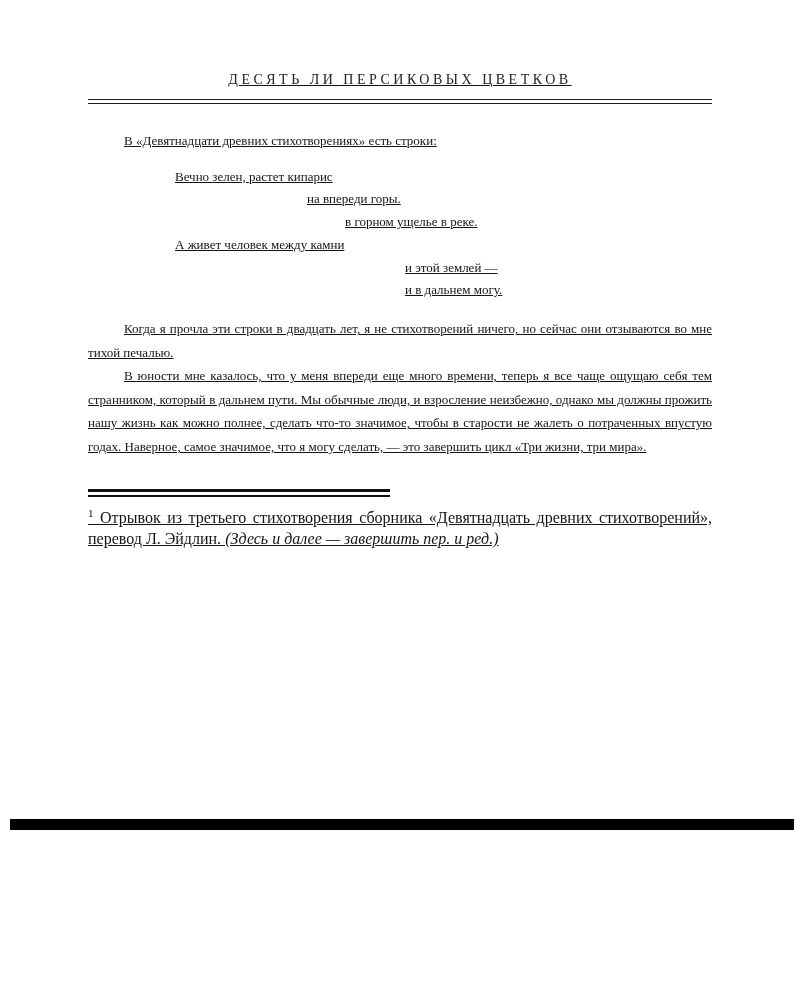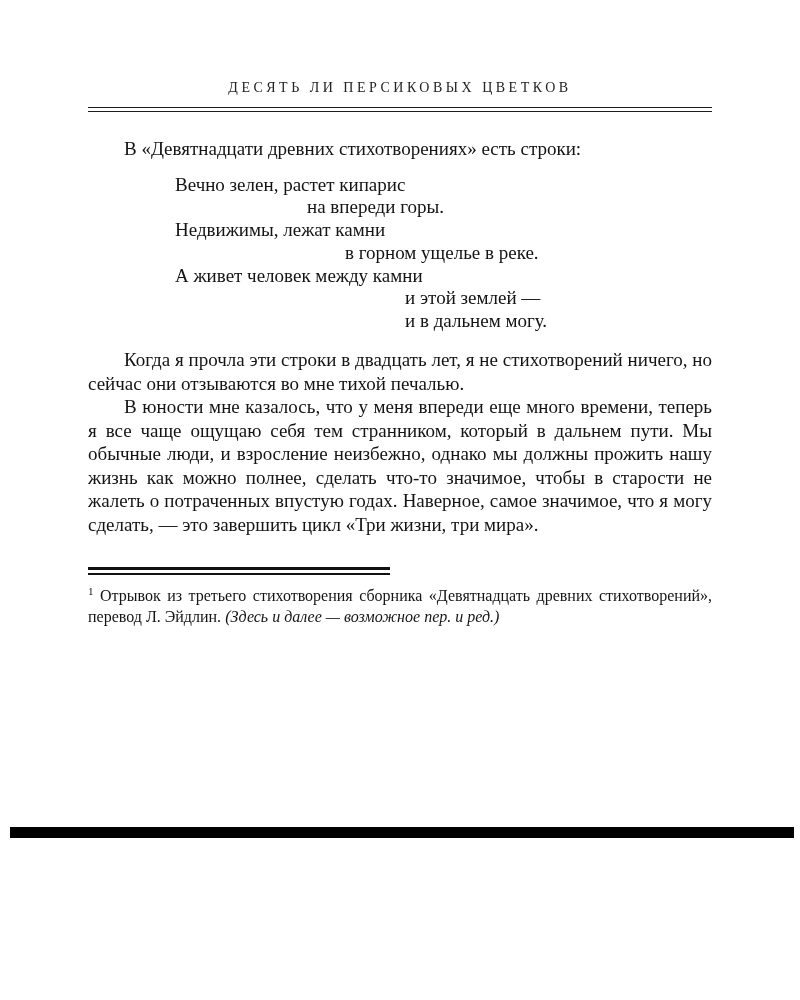"ДЕСЯТЬ ЛИ ПЕРСИКОВЫХ ЦВЕТКОВ" .page { margin: 8px auto -> 0 auto; text-decoration: none -> underline }
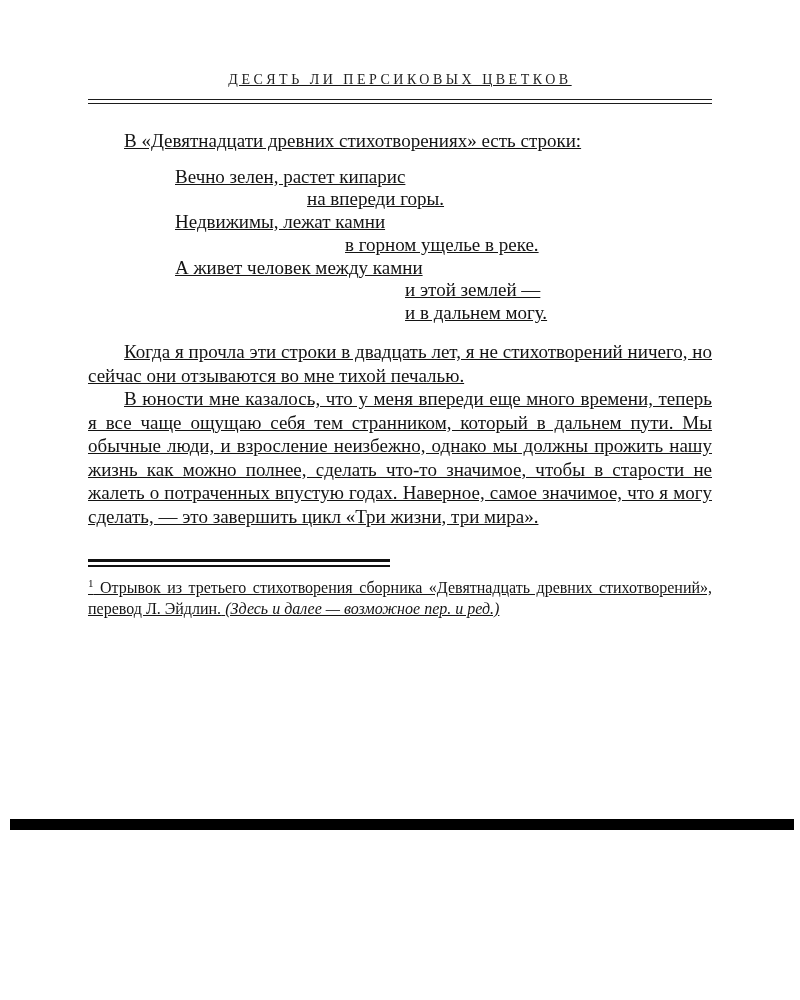"В «Девятнадцати древних стихотворениях»" .body-text { font-size: 19px -> 13px }
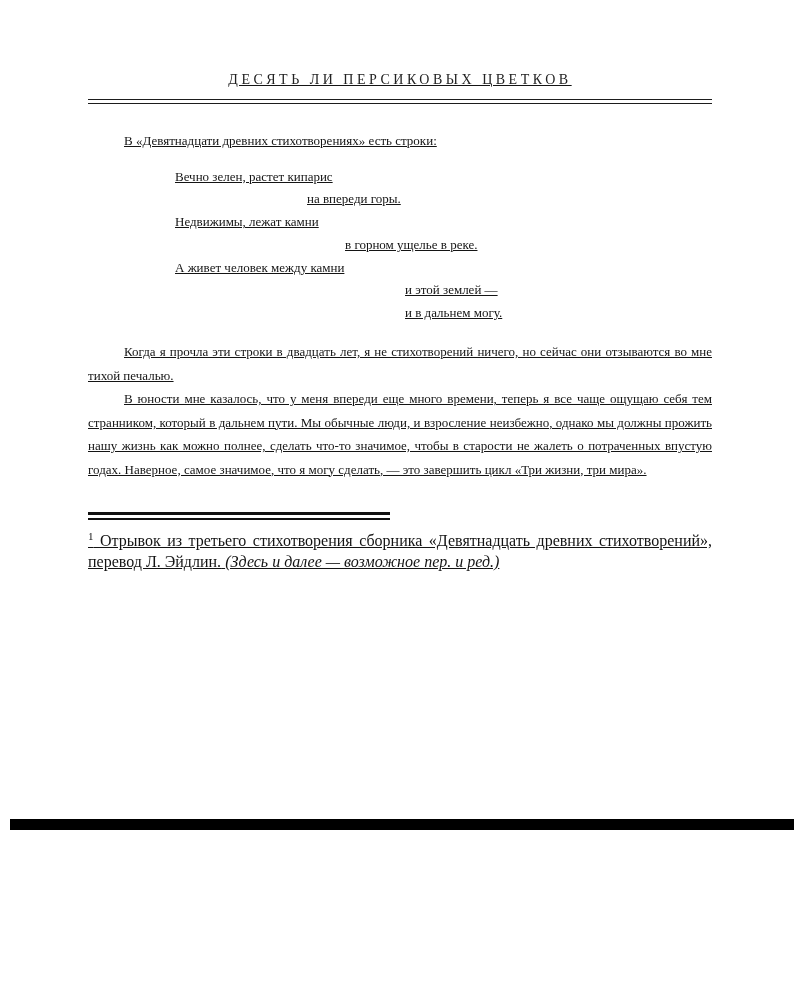"Недвижимы, лежат камни" div.poem-line { html: <div>Недвижимы, лежат камни</div> -> none }
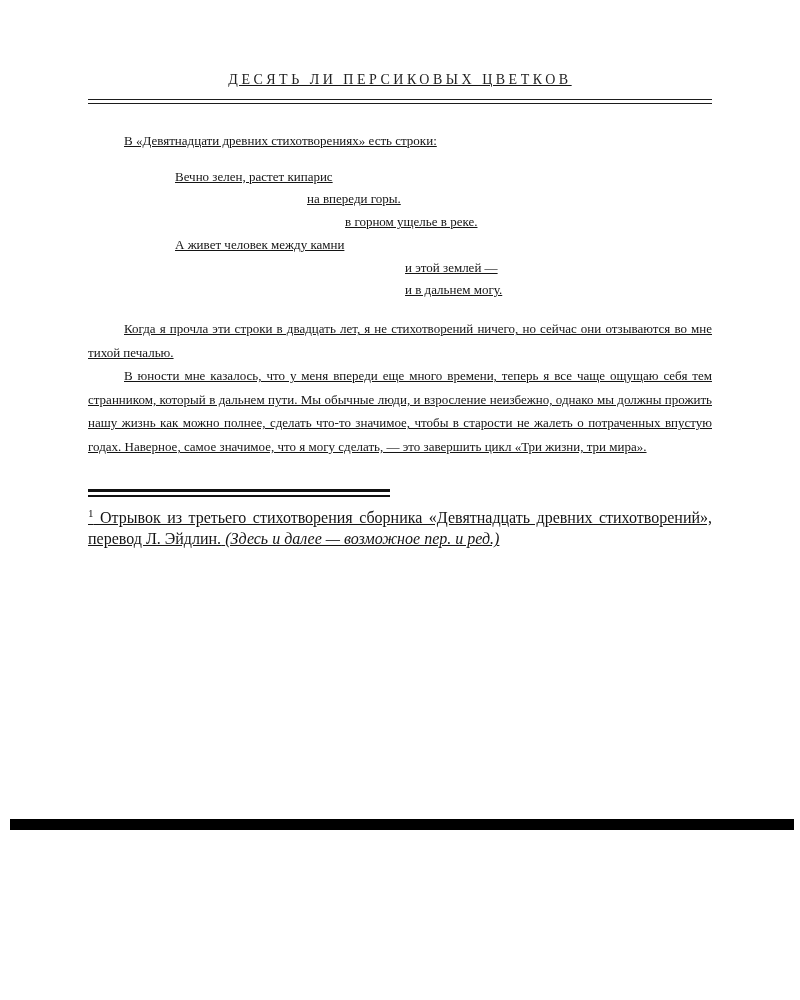"(Здесь и далее — возможное" span.fn-italic { text: возможное -> завершить }
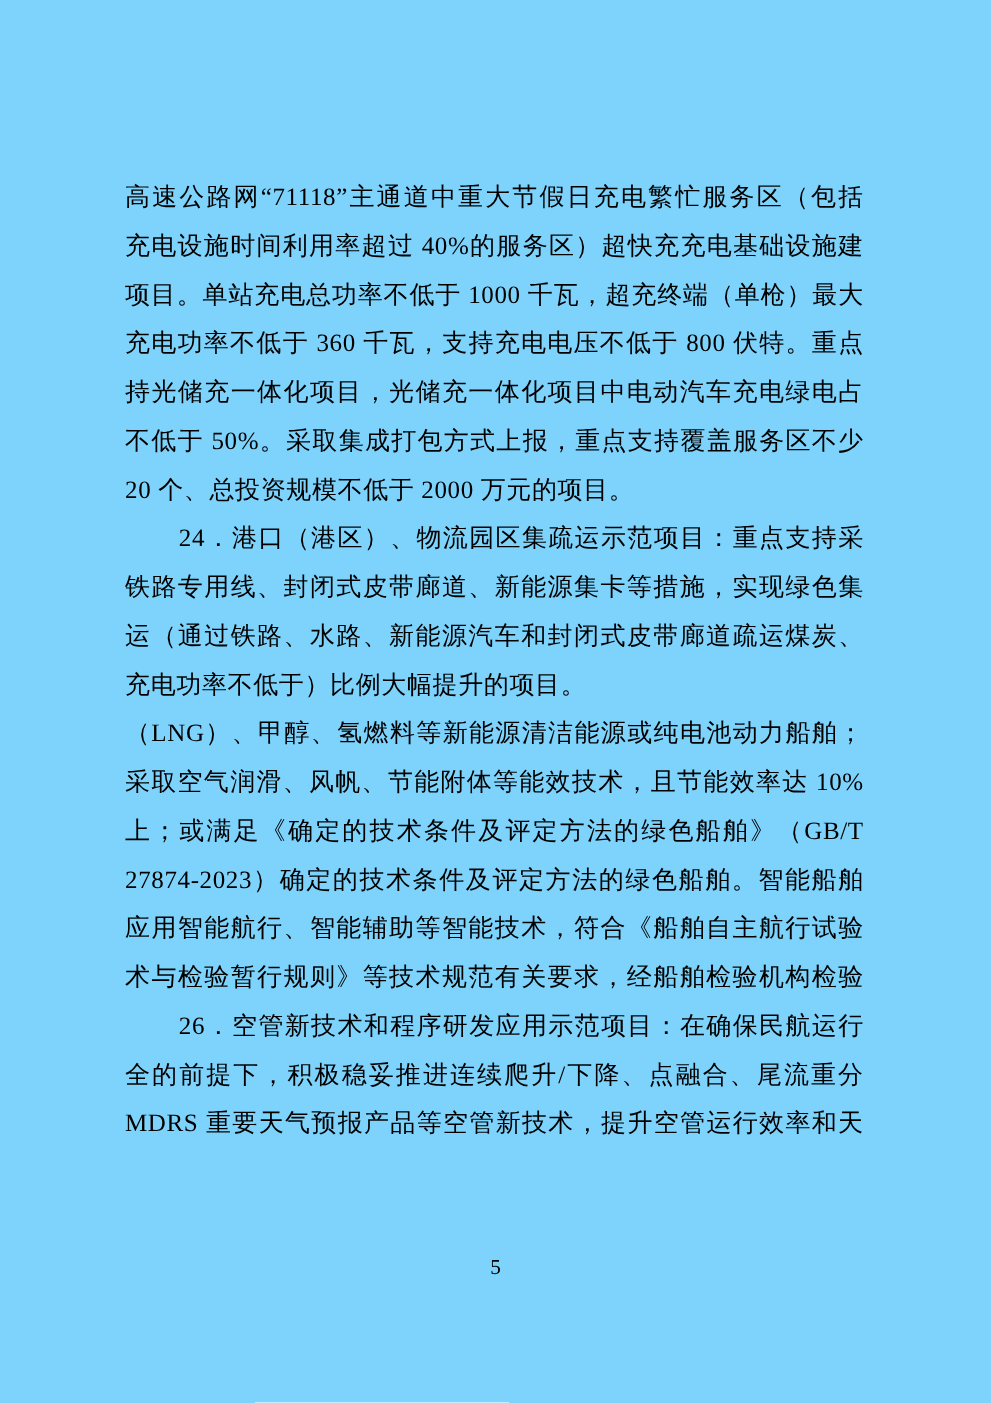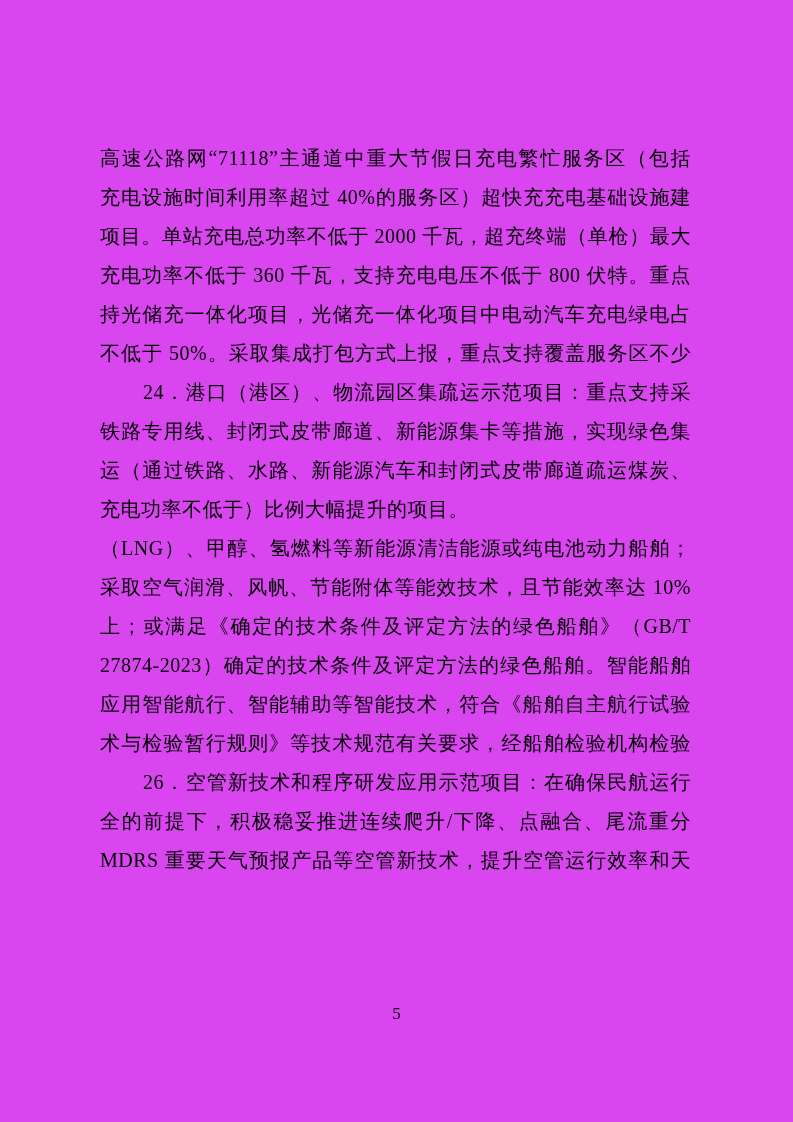"高速公路网“71118”主通道中重大节假日充电繁忙服务区（包括" .page { background: #d946ef -> #7dd3fc }
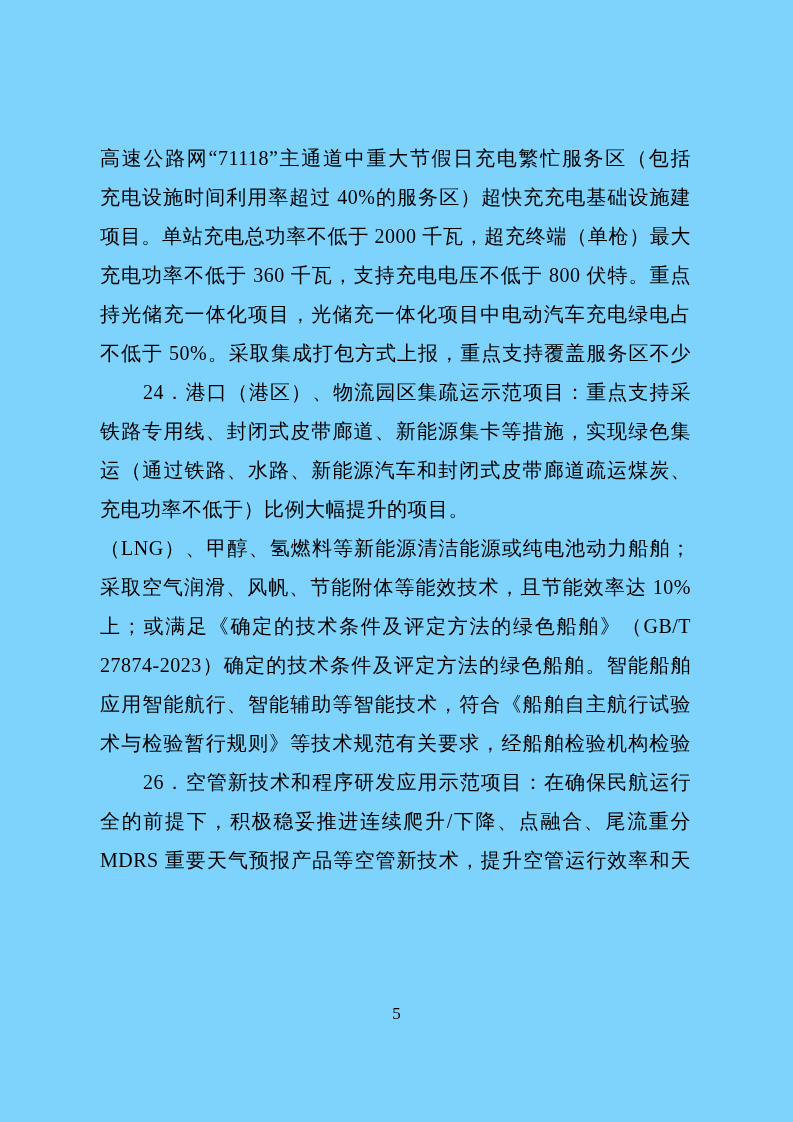"项目。单站充电总功率不低于 2000 千瓦，超充终端（单枪）最大" div.ln { text: 2000 -> 1000 }
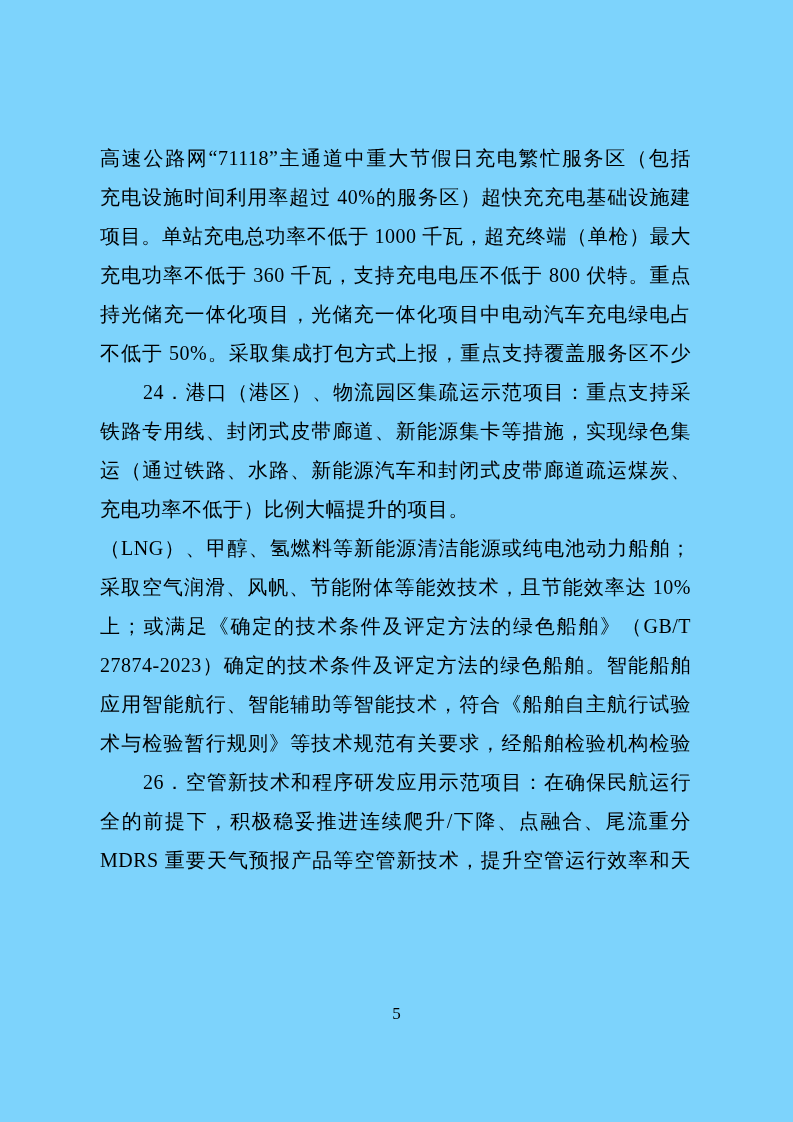"20 个、总投资规模不低于 2000 万元的项目。" div.ln { html: none -> <div>20 个、总投资规模不低于 2000 万元的项目。</div> }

WHAT TO PRODUCE: Give back the entries above exactly as they stand. Leave the images out.

RESULT BELOW:
"ДЕСЯТЬ ЛИ ПЕРСИКОВЫХ ЦВЕТКОВ" .page { margin: 8px auto -> 0 auto; text-decoration: none -> underline }
"В «Девятнадцати древних стихотворениях»" .body-text { font-size: 19px -> 13px }
"Недвижимы, лежат камни" div.poem-line { html: <div>Недвижимы, лежат камни</div> -> none }
"(Здесь и далее — возможное" span.fn-italic { text: возможное -> завершить }
"高速公路网“71118”主通道中重大节假日充电繁忙服务区（包括" .page { background: #d946ef -> #7dd3fc }
"项目。单站充电总功率不低于 2000 千瓦，超充终端（单枪）最大" div.ln { text: 2000 -> 1000 }
"20 个、总投资规模不低于 2000 万元的项目。" div.ln { html: none -> <div>20 个、总投资规模不低于 2000 万元的项目。</div> }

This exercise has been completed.